Entre o estalar da navalha, caixa das ferramentas abanada, nada, apenas recuaram um pouco quando voltou a gritar e aqui já mais temeroso:
- Adiante camaradas que ainda temos muito para andar!
Mas mais abaixo, ao chegar ao ribeiro (Pontinha) já o chicoteavam com o rabo nas pernas, tendo-se especado à sua frente, ali junto à agora casa do David e do Constantino e...mais uma vez apenas desandaram ao grito de:
- Adiante camaradas que ainda temos muito para andar!

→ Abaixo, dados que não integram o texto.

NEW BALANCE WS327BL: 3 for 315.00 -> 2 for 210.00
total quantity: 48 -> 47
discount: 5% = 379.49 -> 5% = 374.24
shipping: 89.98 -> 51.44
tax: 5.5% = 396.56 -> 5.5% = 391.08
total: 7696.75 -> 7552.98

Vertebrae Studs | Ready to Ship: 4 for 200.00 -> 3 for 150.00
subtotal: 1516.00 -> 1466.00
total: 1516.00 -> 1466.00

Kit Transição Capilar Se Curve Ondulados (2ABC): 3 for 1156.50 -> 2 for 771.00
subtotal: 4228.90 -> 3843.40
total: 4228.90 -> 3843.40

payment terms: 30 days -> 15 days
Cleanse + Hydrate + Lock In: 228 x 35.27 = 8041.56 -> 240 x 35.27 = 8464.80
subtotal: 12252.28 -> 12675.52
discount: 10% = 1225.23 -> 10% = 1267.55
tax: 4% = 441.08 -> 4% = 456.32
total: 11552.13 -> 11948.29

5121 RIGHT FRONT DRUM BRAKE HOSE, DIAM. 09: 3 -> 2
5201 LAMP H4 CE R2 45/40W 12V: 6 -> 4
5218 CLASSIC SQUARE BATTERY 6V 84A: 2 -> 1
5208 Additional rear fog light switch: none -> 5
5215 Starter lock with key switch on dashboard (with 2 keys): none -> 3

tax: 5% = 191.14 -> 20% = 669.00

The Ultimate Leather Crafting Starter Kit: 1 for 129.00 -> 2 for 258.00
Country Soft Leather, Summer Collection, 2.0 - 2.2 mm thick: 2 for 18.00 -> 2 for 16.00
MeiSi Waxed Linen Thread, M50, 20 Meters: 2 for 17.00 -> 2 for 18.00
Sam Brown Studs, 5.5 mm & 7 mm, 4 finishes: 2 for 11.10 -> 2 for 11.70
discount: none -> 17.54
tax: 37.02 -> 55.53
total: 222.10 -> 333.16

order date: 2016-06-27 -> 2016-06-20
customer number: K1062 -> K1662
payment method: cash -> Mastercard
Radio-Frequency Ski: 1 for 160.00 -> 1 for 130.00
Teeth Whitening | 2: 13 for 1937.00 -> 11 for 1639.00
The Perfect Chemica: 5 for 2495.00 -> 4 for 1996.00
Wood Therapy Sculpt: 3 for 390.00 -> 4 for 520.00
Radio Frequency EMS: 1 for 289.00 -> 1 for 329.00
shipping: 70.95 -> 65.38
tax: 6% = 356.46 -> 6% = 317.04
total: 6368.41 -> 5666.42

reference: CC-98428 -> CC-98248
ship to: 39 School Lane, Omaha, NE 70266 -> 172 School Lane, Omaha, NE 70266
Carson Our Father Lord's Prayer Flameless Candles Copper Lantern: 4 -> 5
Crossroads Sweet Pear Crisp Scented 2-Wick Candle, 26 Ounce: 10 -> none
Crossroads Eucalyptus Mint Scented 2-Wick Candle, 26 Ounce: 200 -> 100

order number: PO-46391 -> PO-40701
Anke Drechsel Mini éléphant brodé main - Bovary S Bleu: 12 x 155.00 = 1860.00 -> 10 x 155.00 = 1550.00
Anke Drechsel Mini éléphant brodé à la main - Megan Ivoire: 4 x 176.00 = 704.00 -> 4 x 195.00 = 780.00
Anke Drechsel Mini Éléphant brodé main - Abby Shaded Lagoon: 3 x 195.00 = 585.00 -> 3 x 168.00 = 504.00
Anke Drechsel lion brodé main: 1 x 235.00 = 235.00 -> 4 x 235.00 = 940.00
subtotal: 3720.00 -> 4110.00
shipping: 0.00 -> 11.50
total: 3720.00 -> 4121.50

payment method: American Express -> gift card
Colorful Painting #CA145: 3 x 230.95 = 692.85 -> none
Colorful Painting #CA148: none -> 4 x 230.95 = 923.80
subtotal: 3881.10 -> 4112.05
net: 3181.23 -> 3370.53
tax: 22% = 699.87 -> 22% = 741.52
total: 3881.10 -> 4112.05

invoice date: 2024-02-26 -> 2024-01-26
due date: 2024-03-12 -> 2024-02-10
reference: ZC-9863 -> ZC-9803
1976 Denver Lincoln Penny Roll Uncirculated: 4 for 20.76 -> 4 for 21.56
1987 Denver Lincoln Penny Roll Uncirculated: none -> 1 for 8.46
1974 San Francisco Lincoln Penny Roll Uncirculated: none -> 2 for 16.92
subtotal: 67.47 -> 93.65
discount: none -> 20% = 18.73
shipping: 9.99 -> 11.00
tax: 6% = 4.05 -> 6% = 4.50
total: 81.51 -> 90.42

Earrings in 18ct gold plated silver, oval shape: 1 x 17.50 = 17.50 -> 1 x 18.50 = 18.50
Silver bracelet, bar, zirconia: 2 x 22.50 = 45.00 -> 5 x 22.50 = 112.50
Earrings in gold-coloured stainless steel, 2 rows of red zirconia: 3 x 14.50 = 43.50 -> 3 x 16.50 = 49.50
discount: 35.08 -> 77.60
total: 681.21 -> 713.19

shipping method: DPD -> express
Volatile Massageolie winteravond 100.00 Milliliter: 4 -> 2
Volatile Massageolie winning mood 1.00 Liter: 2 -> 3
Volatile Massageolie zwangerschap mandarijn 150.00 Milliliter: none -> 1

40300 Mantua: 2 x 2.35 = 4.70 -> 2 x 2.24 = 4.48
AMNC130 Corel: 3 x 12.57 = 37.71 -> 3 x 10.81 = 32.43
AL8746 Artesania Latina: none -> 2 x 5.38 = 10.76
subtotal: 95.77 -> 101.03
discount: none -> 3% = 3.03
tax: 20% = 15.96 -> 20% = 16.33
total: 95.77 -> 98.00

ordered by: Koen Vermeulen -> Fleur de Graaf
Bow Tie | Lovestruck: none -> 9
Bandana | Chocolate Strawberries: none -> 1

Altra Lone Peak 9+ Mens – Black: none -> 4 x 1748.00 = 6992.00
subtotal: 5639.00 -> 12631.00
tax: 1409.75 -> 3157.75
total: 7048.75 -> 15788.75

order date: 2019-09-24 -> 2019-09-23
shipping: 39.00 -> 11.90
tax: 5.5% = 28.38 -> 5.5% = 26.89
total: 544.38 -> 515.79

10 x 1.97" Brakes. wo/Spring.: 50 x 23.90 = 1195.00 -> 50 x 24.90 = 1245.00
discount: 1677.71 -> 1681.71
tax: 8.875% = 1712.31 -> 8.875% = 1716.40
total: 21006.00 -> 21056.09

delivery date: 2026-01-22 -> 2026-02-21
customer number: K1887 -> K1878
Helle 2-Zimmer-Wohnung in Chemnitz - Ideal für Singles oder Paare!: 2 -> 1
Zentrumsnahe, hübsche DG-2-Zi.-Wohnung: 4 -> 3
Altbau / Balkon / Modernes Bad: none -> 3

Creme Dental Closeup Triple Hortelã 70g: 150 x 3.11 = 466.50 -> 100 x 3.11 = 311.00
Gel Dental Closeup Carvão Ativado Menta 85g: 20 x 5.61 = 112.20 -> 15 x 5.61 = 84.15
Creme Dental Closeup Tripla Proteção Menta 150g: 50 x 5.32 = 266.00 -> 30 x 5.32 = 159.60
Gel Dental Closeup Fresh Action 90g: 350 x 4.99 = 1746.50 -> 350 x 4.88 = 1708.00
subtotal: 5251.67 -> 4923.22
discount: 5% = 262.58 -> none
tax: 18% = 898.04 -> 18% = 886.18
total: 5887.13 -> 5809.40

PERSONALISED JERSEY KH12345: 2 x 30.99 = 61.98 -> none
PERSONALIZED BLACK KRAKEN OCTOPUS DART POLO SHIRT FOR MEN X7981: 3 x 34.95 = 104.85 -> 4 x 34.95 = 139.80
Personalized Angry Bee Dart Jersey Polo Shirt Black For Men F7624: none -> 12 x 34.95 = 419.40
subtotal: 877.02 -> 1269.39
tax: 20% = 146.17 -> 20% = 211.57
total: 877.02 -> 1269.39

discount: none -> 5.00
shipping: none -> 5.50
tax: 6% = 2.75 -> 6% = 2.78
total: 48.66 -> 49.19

Meteram pelo Cerrado em direcção ao Picão.
O carpinteiro entrou assim em Forninhos. Na altura tinha na sua entrada um barracão de madeira que era venda e taberna do ti' Penaverde, pai do ti ' Eduardo Craveiro. Tinha o candeeiro a petróleo acesso e alguns rapazes ainda jogavam às cartas.
Quando o homem viu o candeiro aceso, até ganhou uma alma nova e entrou de rompante.
Olham para ele espantados, pois o ti' Miguel estava sobocado, sem fala, meio em transe.
- Ó homem, o que é que há?
Mas o ti' Miguel nada conseguia relatar, só passado algum tempo lá conseguiu balbuciar:
-Dois lobos. São lobos que vieram atrás de mim. Rapazes, ide lá acima ao Picão e vereis!
Eles foram e viram, um cenário negro, dantesco e animalesco, com os dois lobos a lutar entre si, mordidos e ensanguentados. "Tinham perdido a presa."
O ti' Miguel nunca mais esqueceu o susto daquela noite nem o que lhe valeu para contar a estória.